An exact restatement of all the data is required, with the pictures left out.

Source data
======
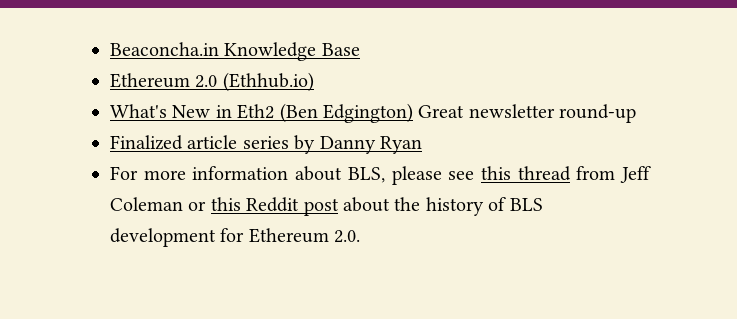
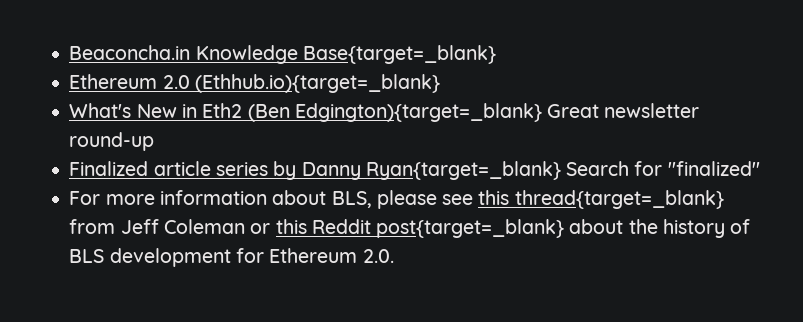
- Beaconcha.in Knowledge Base
+ Beaconcha.in Knowledge Base{target=_blank}
- Ethereum 2.0 (Ethhub.io)
+ Ethereum 2.0 (Ethhub.io){target=_blank}
- What's New in Eth2 (Ben Edgington) Great newsletter round-up
+ What's New in Eth2 (Ben Edgington){target=_blank} Great newsletter round-up
- Finalized article series by Danny Ryan
+ Finalized article series by Danny Ryan{target=_blank} Search for "finalized"
- For more information about BLS, please see this thread from Jeff Coleman or this Reddit post about the history of BLS development for Ethereum 2.0.
+ For more information about BLS, please see this thread{target=_blank} from Jeff Coleman or this Reddit post{target=_blank} about the history of BLS development for Ethereum 2.0.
======
* [REPLY TO THE EXERCISE]
- Beaconcha.in Knowledge Base
+ Beaconcha.in Knowledge Base{target=_blank}
- Ethereum 2.0 (Ethhub.io)
+ Ethereum 2.0 (Ethhub.io){target=_blank}
- What's New in Eth2 (Ben Edgington) Great newsletter round-up
+ What's New in Eth2 (Ben Edgington){target=_blank} Great newsletter round-up
- Finalized article series by Danny Ryan
+ Finalized article series by Danny Ryan{target=_blank} Search for "finalized"
- For more information about BLS, please see this thread from Jeff Coleman or this Reddit post about the history of BLS development for Ethereum 2.0.
+ For more information about BLS, please see this thread{target=_blank} from Jeff Coleman or this Reddit post{target=_blank} about the history of BLS development for Ethereum 2.0.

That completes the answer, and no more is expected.